Acne is a common skin disorder that affects both adolescents and adults. Acne vulgaris affects about 85% of teenagers and may continue to adulthood. There are about two million visits to physicians per year for teenagers and the direct cost of acne treatment in the US exceeds $1 billion per year. Psychological, social, and emotional impairments that result from acne have been estimated to be equal and in some instances higher than that of diabetes, arthritis, epilepsy, and asthma. There is no ideal treatment for acne until now. Conventional drugs are associated with recurrence of acne and disastrous side effects on long-term usage. Unani medicines are gaining increased popularity due to their advantages, such as better patient tolerance, long history of use, fewer side effects, and relatively less expensive. Furthermore, they have provided good evidence for the treatment of a wide variety of difficult-to-cure diseases. More importantly, other than consumption as preventive or treatment remedy, they might be accompanied by synthetic drugs to reduce their side effects. Topical Unani drugs are an important part of the treatment strategy in dealing with acne. Many Unani topical drugs with anti-inflammation, wound healing, and antibacterial activities are used in different ways in the treatment of acne and other infective diseases. The present paper presents a list of topical Unani drugs used in the prevention and treatment of acne vulgaris for centuries.

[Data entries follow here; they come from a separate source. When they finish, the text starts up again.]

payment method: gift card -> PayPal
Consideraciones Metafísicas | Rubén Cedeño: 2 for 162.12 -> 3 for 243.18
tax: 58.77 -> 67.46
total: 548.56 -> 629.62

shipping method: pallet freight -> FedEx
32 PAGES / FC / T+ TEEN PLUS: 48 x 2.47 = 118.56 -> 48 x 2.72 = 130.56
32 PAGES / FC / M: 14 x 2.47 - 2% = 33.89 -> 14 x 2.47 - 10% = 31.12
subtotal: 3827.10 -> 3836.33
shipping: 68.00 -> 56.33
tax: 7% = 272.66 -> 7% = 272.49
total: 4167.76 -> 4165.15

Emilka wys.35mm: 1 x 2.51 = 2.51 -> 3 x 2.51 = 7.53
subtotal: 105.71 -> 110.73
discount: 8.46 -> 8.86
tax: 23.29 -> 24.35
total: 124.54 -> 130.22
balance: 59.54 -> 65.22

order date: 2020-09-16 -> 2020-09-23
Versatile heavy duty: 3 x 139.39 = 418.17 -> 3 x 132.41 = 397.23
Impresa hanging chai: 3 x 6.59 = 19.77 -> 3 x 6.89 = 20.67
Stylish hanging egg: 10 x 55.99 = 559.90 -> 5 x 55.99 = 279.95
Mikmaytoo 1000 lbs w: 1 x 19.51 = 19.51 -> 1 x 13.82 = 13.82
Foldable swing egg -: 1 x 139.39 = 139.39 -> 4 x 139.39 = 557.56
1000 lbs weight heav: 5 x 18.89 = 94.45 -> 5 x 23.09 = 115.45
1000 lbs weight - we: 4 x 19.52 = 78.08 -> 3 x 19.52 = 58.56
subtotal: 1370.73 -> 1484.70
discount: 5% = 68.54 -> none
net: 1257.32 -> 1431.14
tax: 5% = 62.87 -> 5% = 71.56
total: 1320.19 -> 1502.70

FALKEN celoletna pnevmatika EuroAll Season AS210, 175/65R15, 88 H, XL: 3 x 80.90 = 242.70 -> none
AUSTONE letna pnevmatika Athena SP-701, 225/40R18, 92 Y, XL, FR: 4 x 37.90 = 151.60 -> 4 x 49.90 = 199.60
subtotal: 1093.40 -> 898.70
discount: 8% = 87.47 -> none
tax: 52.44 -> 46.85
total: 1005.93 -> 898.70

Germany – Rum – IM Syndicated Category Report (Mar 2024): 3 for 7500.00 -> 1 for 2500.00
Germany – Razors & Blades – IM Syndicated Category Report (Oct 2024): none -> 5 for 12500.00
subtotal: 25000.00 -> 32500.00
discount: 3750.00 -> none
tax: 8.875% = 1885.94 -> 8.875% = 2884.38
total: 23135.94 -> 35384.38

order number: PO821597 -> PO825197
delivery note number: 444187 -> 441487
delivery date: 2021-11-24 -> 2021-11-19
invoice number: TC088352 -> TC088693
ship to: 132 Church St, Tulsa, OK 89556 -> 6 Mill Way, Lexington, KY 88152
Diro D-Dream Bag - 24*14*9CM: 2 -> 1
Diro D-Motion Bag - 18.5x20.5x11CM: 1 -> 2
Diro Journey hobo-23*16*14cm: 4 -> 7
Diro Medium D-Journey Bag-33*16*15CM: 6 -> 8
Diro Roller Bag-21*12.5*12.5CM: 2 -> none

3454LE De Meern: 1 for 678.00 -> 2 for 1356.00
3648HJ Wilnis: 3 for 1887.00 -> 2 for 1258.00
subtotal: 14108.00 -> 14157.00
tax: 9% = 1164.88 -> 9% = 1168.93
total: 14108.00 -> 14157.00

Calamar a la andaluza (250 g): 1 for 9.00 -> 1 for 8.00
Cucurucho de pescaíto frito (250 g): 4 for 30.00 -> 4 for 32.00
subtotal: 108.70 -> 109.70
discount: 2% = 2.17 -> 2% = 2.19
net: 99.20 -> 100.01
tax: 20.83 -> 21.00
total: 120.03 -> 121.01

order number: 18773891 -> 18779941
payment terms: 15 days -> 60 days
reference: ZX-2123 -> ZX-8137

Keywords: Acne vulgaris, herbal medicine, muhasa, Unani medicine, Unani topical drugs


How to cite this article:
Ansari S. History of acne vulgaris and topical drugs in Unani medicine. Arch Med Health Sci 2019;7:293-7

How to cite this URL:
Ansari S. History of acne vulgaris and topical drugs in Unani medicine. Arch Med Health Sci [serial online] 2019 [cited 2020 Apr 2];7:293-7. Available from: http://www.amhsjournal.org/text.asp?2019/7/2/293/273057




  Introduction Top


Acne is a chronic inflammatory disease of the pilosebaceous unit resulting from androgen-induced increased sebum production, altered keratinization, inflammation, and bacterial colonization of hair follicles on the face, neck, chest, and back by Propionibacterium acnes.[1] Although early colonization with P. acnes and family history might have important roles in the disease, exactly what triggers acne and how treatment affects the course of the disease remain unclear.[2],[3] Other factors such as diet have been implicated, but not proven. Facial scarring due to acne affects up to 20% of teenagers. Acne can persist into adulthood, with detrimental effects on self-esteem.[1],[3] Acne lesions often leave lifelong scars and hyperpigmentation. Both scarring and hyperpigmentation may result in substantial disfigurement that can affect the patients' self-image, impacting considerably on their emotional health and quality of life.[2] Comparisons with other chronic illnesses have shown that acne patients have levels of social, psychological, and emotional impairments that are similar to those reported by patients with more serious diseases such as asthma, epilepsy, diabetes, back pain, or arthritis.[3] It is necessary to find an effective treatment to reverse this social and psychological disability.


  Background Top


According to epidemiological studies, acne is a common condition affecting 80% of young people between 12 and 18 years of age as well as 5% of females and 1% of males in adulthood. It is also the most common reason for consultation in private dermatology practices.[1] The average age of onset of acne is 11 years in girls and 12 years in boys.[4],[5] Acne is increasing in children of younger ages, with the appearance of acne in patients as young as 8 or 9 years of age. This trend toward earlier development of acne is thought to be related to the decreasing age of onset of puberty that has been observed in the United States.[6] Acne is more common in males in adolescence and early adulthood, which is a trend that reverses with increasing age.[7],[8] It is well known that adult acne is more common in women. Adult acne typically represents chronic acne persisting from adolescence, not new-onset disease. Acne ranks second only to skin ulcers and wounds in annual cost burden for dermatologic illness. A typical aspect of acne is the lesional pleomorphism with different lesions simultaneously present in the same patient.[4],[7],[8]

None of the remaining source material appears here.